5 years ago I wrote a speculative strategy for the Department for International Trade. Focused on what the UK “offer” was to global inward investment in the Creative Industries, it identified a USP at the point where “creativity meets technology”.

With the rapid adoption of digital technologies generating fundamental changes in the production, distribution and consumption phases of nearly all industries (especially true where new technologies allow a direct communication with a customer) it was my contention that the UK has a competitive advantage due to its unique ability to combine four elements: creative excellence / established tech sector / innovation ecosystem / addressable scale market.

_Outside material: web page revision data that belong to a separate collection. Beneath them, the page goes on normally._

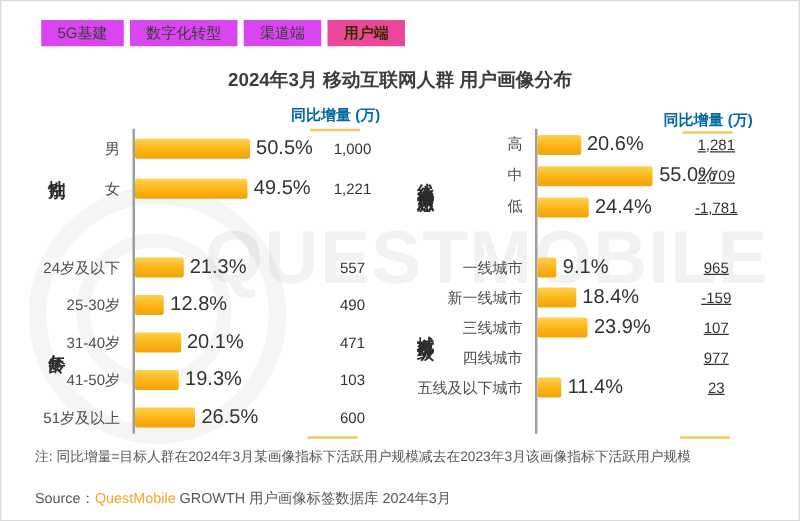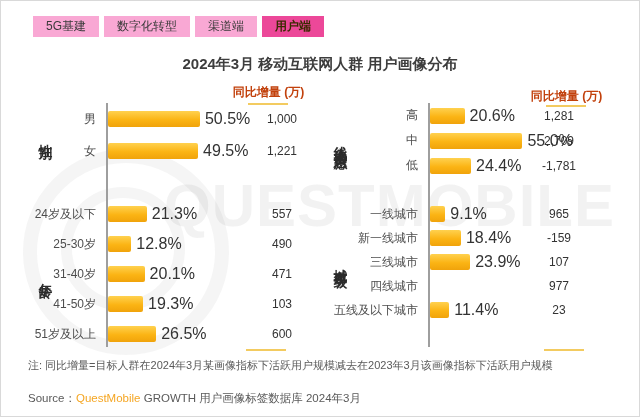--- a/index.html
+++ b/index.html
@@ -11,7 +11,7 @@
   
   .tabs{position:absolute;left:32px;top:15px;display:flex;gap:5px;z-index:3;}
   .tab{height:21px;padding:0 13px;display:flex;align-items:center;
-       font-size:12px;background:#f9a8d4;color:#3a3a3a;cursor:pointer;white-space:nowrap;}
+       font-size:12px;background:#d946ef;color:#3a3a3a;cursor:pointer;white-space:nowrap;}
   .tab.active{background:#ec4899;color:#3b2a00;font-weight:bold;}
   
   .title{position:absolute;left:0;top:54px;width:100%;text-align:center;

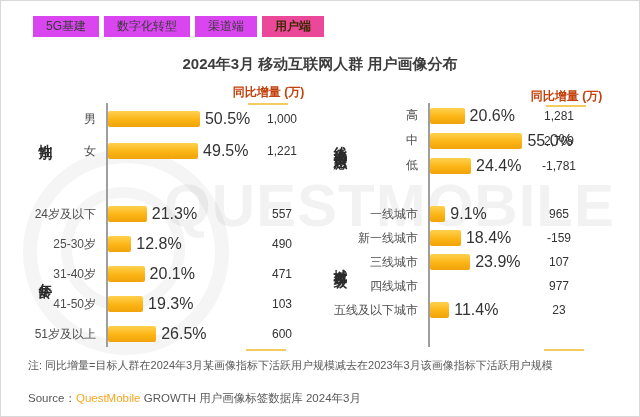--- a/index.html
+++ b/index.html
@@ -16,7 +16,7 @@
   
   .title{position:absolute;left:0;top:54px;width:100%;text-align:center;
          font-size:15px;font-weight:bold;color:#3d3d3d;z-index:2;}
-  .inc-header{position:absolute;font-size:12px;font-weight:bold;color:#c2410c;z-index:2;white-space:nowrap;}
+  .inc-header{position:absolute;font-size:12px;font-weight:bold;color:#0369a1;z-index:2;white-space:nowrap;}
   #inc-header-left{left:200px;top:83px;width:135px;text-align:center;}
   #inc-header-right{left:498px;top:87px;width:135px;text-align:center;}
   .gold-line{position:absolute;height:2px;background:#F3CB60;z-index:2;}

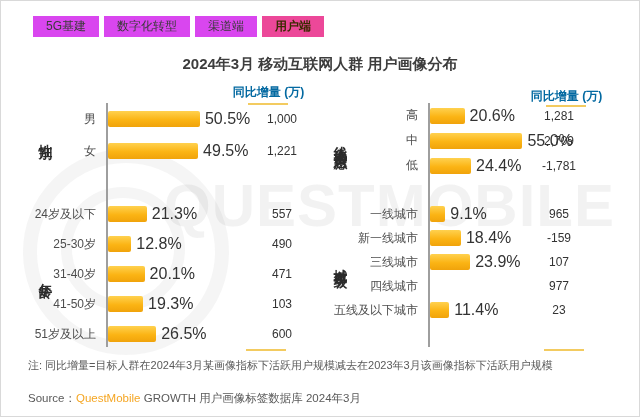--- a/index.html
+++ b/index.html
@@ -51,7 +51,7 @@
   .val{position:absolute;top:50%;transform:translateY(-50%);
        font-size:12px;color:#333;text-align:center;white-space:nowrap;}
   #panel-left .val{left:221px;width:60px;}
-  #panel-right .val{left:208px;width:60px;}
+  #panel-right .val{left:222px;width:60px;text-decoration:underline;}
   
   .note{position:absolute;left:27px;top:357px;font-size:11px;color:#595959;z-index:2;width:590px;}
   .source{position:absolute;left:27px;top:390px;font-size:11.5px;color:#595959;z-index:2;}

My hypothesis was that many markets were able to demonstrate 3 of the 4 circles of the Venn diagram but very few places could validate the presence of all four (NB: Innovation should probably read Innovation Support – a key distinction in the availability of strategic public investment in R&D).

Over time the strategy was adopted but the focus was shortened to “Createch”. Whilst I’m still not a fan of the term, its adoption by DCMS, Tech Nation, Creative Industries Council and others makes it unavoidable.

So, fast-forward to 2021 and I’ve been delighted to be a judge on the Createch 100 Ones to Watch ( And this week I’ve chaired a panel as part of London Tech Week exploring “export” with three of the Ones to Watch companies.

For me what’s most interesting is the impact of Covid, and how the traditional definition of Export has been replaced by a hybrid position – international reach being far more a digital than physical function (but with the adaptations of language and presentation and trust required by that shift).

My conversation with Dragonfly AI, Lost Horizon and Swamp Motel covers this territory from their own personal experiences – with agile business adaptation in a pandemic thrown in. The recording is here, an insightful conversation:

A final thought. I was quietly delighted that 20% of the Createch 100 were from Bristol / SW, reflecting the organisations and frameworks in the city which act as catalysts for that crossover (and I’ve put forward a proposal to explore as part of Bristol Technology Festival next month). The MyWorld initiative speaks directly to this strength.

The image is from the recent Charlotte Perriand exhibition at the Design Museum, a modular shelving system radical in its simplicity and use of (then) unconventional materials.